The study which was primarily funded by the Wellcome Trust, was led by scientists from the Institute of Healthy Ageing at University College London (UCL) and is published in the 2 October issue of the journal Science.

Experiments with rats in the 1930s showed that as long as there was sufficient intake of vitamins, minerals and other nutritients, the animals lived longer and stayed healthier, and more recent studies have suggested this may also be true of primates. Other studies suggest calorie restriction benefits human health, but it is not clear whether the approach also extends lifespan in humans.

The UCL researchers blocked a key molecular pathway that mimicked the health benefits of reducing calorie intake.

In this study, Professor Dominic Withers from UCL's Institute of Healthy Ageing and colleagues experimented with "knockout mice" (genetically engineered mice where one or more genes have been silenced or "knocked out").

They found that mice that had a gene deletion that stopped them being able to produce the ribosomal S6 protein kinase 1 (S6K1) lived longer and had fewer age-related diseases, such as of bone, immune system and motor dysfunction, and they also experienced less loss of insulin sensitivity.

However, Withers and colleagues found that the health and longevity benefits of S6K1 deletion was much more dramatic in female than in male mice. The male mice showed little increase in lifespan but they did show some of the health benefits. The researchers couldn't find the reason for the gender-dependent lifespan difference.

Withers told the press that blocking the action of the S6K1 protein in the female mice added "life to their years" as well as "years to their lives".

"The mice lived longer and were leaner, more active and generally healthier than the control group," said Withers.

Withers and colleagues compared the knockout mice with "normal" mice (ie not genetically engineered in any way) when they reached 600 days, the equivalent of middle age in humans.

The female knockout mice were leaner, had stronger bones and they did not show the usual age-related reduction in insulin sensitivity, which protected them from getting type 2 diabetes. They also outperformed the normal mice in motor tasks and did better in a range of other areas where the researchers were able to measure balance, strength and coordination.

The female knockout mice also appeared to be more inquisitive and exploratory, an indication that they had better sensory perception and cognitive skills.
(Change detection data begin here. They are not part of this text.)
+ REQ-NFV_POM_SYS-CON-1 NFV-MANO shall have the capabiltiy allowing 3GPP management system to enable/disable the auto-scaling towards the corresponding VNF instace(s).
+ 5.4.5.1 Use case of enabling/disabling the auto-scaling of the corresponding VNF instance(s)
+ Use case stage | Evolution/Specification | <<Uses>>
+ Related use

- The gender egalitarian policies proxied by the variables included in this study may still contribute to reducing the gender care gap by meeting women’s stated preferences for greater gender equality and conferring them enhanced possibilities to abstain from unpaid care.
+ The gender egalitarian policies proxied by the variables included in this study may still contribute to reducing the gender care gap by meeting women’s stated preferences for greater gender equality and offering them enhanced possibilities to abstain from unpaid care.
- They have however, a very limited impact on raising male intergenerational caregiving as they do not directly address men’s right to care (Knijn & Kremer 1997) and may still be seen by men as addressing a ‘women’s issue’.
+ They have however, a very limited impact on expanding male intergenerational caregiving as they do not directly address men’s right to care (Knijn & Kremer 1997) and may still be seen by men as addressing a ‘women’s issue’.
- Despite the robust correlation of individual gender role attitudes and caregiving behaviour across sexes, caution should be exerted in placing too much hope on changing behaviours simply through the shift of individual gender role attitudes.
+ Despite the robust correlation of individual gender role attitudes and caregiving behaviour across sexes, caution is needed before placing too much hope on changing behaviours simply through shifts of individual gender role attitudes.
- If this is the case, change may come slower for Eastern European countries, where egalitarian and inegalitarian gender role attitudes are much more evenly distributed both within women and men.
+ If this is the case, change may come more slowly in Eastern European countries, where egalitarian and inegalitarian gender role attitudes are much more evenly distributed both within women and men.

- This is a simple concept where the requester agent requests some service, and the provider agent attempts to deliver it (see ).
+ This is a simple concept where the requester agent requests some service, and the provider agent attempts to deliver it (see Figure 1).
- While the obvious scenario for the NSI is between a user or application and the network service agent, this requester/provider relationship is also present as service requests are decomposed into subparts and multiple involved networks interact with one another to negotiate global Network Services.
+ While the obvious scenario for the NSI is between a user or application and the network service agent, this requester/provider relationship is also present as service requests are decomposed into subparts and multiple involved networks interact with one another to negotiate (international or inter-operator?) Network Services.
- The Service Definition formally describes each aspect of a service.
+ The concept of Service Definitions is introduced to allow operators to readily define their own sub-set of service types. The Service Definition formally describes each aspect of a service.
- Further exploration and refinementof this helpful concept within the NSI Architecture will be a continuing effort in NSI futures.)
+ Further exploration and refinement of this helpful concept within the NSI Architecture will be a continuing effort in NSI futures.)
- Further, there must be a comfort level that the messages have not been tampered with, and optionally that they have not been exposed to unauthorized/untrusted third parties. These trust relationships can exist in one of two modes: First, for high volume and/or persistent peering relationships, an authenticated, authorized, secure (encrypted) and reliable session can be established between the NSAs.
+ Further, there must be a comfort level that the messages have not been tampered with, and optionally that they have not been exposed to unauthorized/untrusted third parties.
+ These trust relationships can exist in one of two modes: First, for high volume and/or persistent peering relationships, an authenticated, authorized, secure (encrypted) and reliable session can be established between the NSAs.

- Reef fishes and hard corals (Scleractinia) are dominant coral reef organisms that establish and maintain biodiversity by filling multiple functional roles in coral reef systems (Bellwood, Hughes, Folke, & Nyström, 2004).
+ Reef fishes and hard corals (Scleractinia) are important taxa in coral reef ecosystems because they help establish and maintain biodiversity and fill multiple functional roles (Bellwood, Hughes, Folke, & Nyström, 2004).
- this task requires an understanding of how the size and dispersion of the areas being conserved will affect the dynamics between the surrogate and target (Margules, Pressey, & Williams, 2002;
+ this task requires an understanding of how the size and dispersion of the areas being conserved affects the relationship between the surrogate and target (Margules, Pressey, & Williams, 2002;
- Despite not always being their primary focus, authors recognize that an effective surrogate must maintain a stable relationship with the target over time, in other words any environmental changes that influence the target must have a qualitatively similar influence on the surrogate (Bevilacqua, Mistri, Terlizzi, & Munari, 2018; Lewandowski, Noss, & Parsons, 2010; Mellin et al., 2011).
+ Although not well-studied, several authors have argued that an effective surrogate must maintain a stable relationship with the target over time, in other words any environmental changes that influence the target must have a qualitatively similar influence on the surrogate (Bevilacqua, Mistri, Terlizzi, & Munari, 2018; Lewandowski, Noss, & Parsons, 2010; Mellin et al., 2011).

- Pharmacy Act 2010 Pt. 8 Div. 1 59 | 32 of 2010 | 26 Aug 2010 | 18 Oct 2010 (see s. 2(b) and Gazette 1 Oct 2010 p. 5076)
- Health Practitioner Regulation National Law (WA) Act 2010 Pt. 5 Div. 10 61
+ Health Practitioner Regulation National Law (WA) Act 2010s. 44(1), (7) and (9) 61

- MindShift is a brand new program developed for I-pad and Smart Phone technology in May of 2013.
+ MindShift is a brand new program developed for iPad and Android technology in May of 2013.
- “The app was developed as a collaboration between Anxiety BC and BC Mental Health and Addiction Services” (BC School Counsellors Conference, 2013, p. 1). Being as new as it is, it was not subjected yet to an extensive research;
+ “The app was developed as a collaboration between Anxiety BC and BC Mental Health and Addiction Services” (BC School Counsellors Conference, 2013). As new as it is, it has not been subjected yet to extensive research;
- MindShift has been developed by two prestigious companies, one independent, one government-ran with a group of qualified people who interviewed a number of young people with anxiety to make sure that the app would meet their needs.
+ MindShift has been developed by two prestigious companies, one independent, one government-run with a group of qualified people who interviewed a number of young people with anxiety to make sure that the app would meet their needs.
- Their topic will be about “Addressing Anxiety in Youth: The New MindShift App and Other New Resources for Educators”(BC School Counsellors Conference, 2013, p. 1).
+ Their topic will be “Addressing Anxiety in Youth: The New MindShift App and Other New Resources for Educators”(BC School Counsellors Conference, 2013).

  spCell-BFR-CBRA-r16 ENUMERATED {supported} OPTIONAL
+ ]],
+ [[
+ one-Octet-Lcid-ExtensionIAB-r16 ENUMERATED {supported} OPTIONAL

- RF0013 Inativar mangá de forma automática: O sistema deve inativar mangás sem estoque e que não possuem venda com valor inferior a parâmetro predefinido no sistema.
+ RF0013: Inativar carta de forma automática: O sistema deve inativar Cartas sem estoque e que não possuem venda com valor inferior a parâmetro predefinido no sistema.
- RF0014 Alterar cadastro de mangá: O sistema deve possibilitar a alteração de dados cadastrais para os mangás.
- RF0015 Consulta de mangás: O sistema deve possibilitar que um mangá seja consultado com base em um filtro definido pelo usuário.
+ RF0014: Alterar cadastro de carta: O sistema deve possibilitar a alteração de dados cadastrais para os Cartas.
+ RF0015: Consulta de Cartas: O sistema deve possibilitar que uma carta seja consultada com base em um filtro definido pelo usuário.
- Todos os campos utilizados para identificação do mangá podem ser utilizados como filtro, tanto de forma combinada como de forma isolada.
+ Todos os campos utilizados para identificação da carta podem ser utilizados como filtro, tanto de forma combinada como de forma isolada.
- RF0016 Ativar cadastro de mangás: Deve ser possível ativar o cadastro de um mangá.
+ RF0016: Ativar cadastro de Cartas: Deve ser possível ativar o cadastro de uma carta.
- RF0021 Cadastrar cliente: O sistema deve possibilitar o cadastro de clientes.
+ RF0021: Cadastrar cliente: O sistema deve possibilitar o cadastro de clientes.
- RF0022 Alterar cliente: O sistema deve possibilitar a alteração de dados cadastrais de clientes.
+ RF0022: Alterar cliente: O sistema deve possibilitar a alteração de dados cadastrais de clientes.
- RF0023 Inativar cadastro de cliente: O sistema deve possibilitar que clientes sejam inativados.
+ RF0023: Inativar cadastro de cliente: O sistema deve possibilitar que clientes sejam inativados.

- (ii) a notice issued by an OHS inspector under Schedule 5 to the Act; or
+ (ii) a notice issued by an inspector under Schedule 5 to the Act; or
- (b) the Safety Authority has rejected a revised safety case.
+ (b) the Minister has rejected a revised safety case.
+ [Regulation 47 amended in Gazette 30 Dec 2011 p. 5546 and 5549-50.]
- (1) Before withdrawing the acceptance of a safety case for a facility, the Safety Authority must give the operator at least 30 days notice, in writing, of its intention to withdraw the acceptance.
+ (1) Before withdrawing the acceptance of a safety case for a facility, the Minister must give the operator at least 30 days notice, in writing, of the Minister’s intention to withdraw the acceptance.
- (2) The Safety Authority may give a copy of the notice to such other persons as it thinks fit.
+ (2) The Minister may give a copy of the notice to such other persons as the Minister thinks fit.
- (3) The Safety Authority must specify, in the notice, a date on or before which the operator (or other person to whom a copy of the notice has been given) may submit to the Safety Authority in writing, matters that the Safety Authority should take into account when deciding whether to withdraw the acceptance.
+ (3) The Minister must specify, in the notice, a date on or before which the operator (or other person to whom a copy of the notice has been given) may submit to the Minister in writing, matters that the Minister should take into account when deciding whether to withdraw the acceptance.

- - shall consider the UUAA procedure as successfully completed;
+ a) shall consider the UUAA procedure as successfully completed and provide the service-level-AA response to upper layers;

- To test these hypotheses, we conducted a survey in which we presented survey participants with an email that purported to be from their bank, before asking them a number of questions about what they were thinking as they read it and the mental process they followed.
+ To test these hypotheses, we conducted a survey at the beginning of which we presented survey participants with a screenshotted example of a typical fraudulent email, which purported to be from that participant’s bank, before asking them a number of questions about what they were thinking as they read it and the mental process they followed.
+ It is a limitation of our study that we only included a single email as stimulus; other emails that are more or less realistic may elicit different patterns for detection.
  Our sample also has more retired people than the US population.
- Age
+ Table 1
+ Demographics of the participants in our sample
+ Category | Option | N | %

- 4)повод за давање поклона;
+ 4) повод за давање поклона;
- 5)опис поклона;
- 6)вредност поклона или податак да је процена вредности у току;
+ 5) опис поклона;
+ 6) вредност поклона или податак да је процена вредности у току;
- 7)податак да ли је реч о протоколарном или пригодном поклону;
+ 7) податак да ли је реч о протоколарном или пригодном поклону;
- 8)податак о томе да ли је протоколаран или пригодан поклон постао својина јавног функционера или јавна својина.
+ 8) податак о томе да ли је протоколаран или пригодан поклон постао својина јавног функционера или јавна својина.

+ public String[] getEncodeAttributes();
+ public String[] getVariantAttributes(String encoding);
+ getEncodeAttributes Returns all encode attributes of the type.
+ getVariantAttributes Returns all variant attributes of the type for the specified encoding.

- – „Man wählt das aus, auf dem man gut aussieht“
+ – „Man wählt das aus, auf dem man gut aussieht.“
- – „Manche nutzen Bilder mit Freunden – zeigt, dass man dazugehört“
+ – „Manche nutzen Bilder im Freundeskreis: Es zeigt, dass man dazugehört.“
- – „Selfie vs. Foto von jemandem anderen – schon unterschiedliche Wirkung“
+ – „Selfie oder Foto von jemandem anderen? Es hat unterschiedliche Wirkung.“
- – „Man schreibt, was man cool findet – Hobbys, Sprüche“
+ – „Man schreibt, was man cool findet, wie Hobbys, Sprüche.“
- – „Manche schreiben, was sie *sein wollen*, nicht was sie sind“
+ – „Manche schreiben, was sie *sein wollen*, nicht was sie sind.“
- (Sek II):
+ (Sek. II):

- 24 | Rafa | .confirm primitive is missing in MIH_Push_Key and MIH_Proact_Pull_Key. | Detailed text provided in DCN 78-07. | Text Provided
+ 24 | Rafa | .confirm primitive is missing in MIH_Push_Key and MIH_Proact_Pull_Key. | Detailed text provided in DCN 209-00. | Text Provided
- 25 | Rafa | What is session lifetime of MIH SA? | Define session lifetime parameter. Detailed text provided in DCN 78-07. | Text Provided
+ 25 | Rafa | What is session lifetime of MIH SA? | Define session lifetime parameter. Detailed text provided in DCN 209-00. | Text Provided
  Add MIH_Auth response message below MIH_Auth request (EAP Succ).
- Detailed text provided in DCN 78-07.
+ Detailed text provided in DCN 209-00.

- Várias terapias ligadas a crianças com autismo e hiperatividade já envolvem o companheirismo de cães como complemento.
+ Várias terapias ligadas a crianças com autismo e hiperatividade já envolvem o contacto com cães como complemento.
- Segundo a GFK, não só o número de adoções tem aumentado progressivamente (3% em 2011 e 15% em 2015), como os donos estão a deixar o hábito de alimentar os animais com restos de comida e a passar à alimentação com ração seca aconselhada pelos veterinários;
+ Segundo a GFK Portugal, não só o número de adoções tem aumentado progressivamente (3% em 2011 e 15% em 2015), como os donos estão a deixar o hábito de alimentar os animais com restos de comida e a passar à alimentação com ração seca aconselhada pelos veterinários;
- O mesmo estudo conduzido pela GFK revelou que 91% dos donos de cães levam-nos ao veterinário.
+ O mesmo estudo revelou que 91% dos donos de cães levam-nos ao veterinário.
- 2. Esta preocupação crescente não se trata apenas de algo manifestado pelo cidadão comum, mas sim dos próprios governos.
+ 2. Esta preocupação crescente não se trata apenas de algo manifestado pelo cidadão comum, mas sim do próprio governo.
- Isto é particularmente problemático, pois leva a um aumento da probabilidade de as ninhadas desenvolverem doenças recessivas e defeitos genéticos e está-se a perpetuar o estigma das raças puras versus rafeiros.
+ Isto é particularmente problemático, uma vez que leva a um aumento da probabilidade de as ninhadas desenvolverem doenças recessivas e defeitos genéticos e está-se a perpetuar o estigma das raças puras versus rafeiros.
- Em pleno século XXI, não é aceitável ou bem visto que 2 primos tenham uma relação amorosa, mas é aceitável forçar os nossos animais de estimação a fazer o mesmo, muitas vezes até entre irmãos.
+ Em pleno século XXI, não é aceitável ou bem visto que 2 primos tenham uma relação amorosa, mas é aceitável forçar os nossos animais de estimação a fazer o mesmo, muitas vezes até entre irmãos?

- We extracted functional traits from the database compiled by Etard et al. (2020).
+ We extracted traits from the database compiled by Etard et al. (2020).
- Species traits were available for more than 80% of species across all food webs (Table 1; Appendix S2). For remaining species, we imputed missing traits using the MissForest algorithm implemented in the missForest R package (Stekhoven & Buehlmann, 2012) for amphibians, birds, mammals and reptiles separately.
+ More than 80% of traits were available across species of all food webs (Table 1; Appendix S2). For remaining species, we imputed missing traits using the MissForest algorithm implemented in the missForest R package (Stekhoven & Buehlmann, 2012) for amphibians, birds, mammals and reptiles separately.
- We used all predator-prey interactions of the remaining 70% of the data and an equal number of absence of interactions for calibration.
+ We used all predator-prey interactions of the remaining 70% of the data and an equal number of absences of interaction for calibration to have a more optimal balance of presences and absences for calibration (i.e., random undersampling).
When they examined the T-cells (part of the immune system) they found that those of female knockout mice appeared more "youthful", showing less signs of age-related decline in immunity.

On average, the female knockout mice lived over 160 days longer than the normal mice, to about 950 days, which meant their lifespan increased on average by 20 per cent.

The male knockout mice were also leaner than their normal equivalents, and they also showed less insulin resistance and appeared to have healthier T-cells.

S6K1 is a known component of the nutrient-responsive mTOR (mammalian target of rapamycin) signaling pathway, which influences the body's response to changes in levels of the food we eat. Such sensitivity to changes in nutrient level result in corresponding adjustments in systems that affect growth, reproduction and now it would seem, ageing as well.

The authors suggest their discovery shows that calorie restriction acts via this signalling pathway, since S6K1 deletion induced gene expression patterns similar to those seen in calorie restriction, or when a second molecule called AMPK (adenosine monophosphate activated protein kinase) is activated with drugs.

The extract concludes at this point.